Я вскочил, замотав головой.
— Откуда вы знаете, что среди доспехов был кинжал?
— Гелиос знал, сколько предметов там было первоначально, Морган, — заметил Гиацинт.
— Каким же таким чудесным образом?
— Этого я не знаю. Но он мог бы нарисовать каждый предмет с завязанными глазами.
— Значит, он уже держал это в своих руках?
— Он уверяет, что нет.
— «Он велел привести их в порядок…» — задумчиво повторила Амина, глядя в текст. — Морган…
— Что?
— Пряжка! — воскликнул вдруг Ганс, быстро сообразив, на что она намекает.
Амина согласно кивнула.
— Какая пряжка? — спросил Гиацинт.
— Мы нашли в саркофаге титановую пряжку, возможно, от нагрудника. Такие бывают на доспехах, она, должно быть, вырвана из подгнившего кожаного ремня. По сути, она могла бы оторваться и три года назад.
— Невозможно, — твердо заявил Гиацинт.
— Почему же? — осведомился я.
— Потому что доспехи так и не были возвращены в Александрию.
Амина перевернула несколько страниц и громко прочла:
— «Позднее, когда Цезаря спросили, почему никто больше не видел на нем доспехов Александра Великого, он отвечал, что передал их стражам гробницы, чтобы они вернулись к своему законному владельцу»!

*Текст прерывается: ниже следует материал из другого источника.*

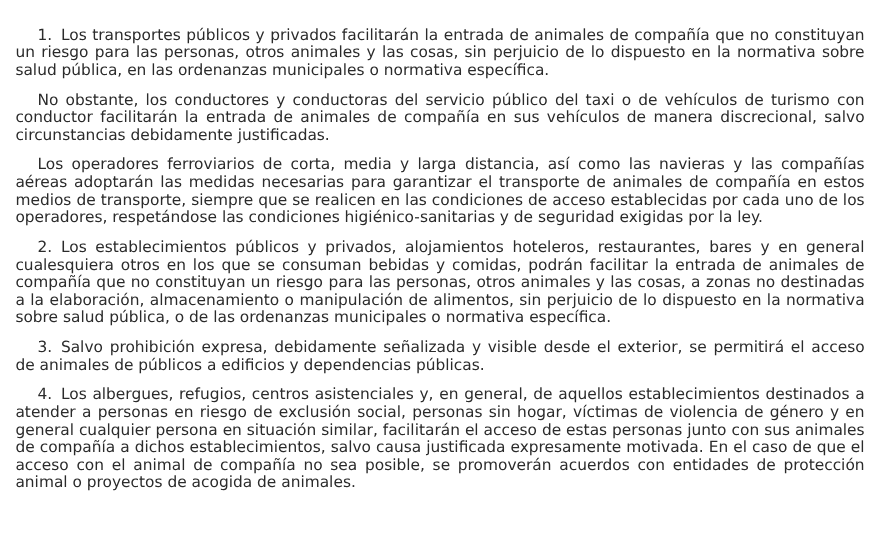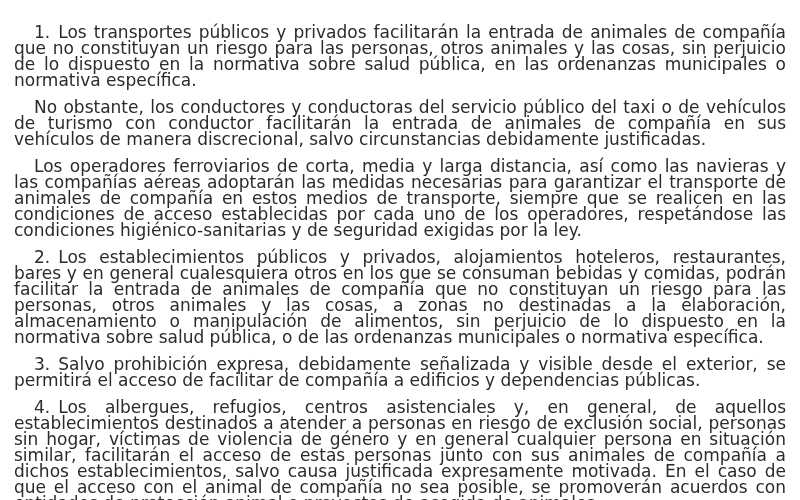--- a/index.html
+++ b/index.html
@@ -24,7 +24,7 @@
     text-align: justify;
     text-indent: 20px;
     font-family: "DejaVu Sans", sans-serif;
-    font-size: 17px;
+    font-size: 14px;
     line-height: 16px;
     color: #2b2b2b;
   }

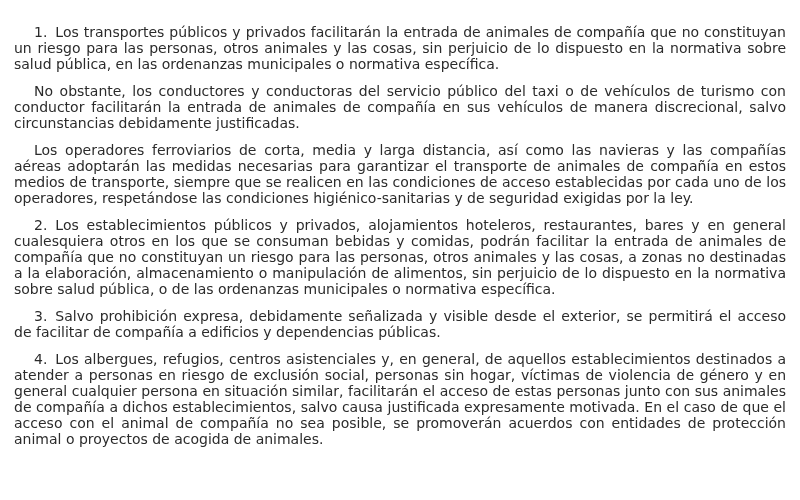--- a/index.html
+++ b/index.html
@@ -55,7 +55,7 @@
 
 
   <p class="para">
-    <span class="num">3.</span><span>Salvo prohibición expresa, debidamente señalizada y visible desde el exterior, se permitirá el acceso de facilitar de compañía a edificios y dependencias públicas.</span>
+    <span class="num">3.</span><span>Salvo prohibición expresa, debidamente señalizada y visible desde el exterior, se permitirá el acceso de animales de públicos a edificios y dependencias públicas.</span>
   </p>
 
   <p class="para">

— Именно об этом я и говорю, доктор Сэбжам, — с кривой усмешкой сказал Гиацинт.
— Меч был украден рабом, это известно, но доспехи были возвращены в гробницу. Так здесь написано.
Гиацинт протянул ей книгу, которую принес из соседней комнаты, — знаменитые «Сравнительные жизнеописания» греческого автора Плутарха, над которыми в свое время обливались потом все студенты.
— «Жизнь Александра». Глава пятнадцатая, строка седьмая.
Ганс схватил книгу и откашлялся. Начиная понимать, к чему ведет Гиацинт, я, проклиная собственную глупость, хлопнул себя по лбу. Ведь это же так очевидно…
— «Таков был его порыв и таковы были его намерения, когда он перешел Геллеспонт.[57] Он поднялся в Илион,[58] где принес жертвенные приношения Афине[59] и сделал жертвенные возлияния героям. На гробнице Ахилла…»[60] — начал читать Ганс.
Амина вскрикнула, поняв в эту минуту, что от нее тоже ускользнуло очевидное.
— Что? — спросил Ганс.
— Ничего, — вмешался Гиацинт, — продолжайте. Ганс предложил нам читать поочередно, но мы знаком показали ему, чтобы он продолжал.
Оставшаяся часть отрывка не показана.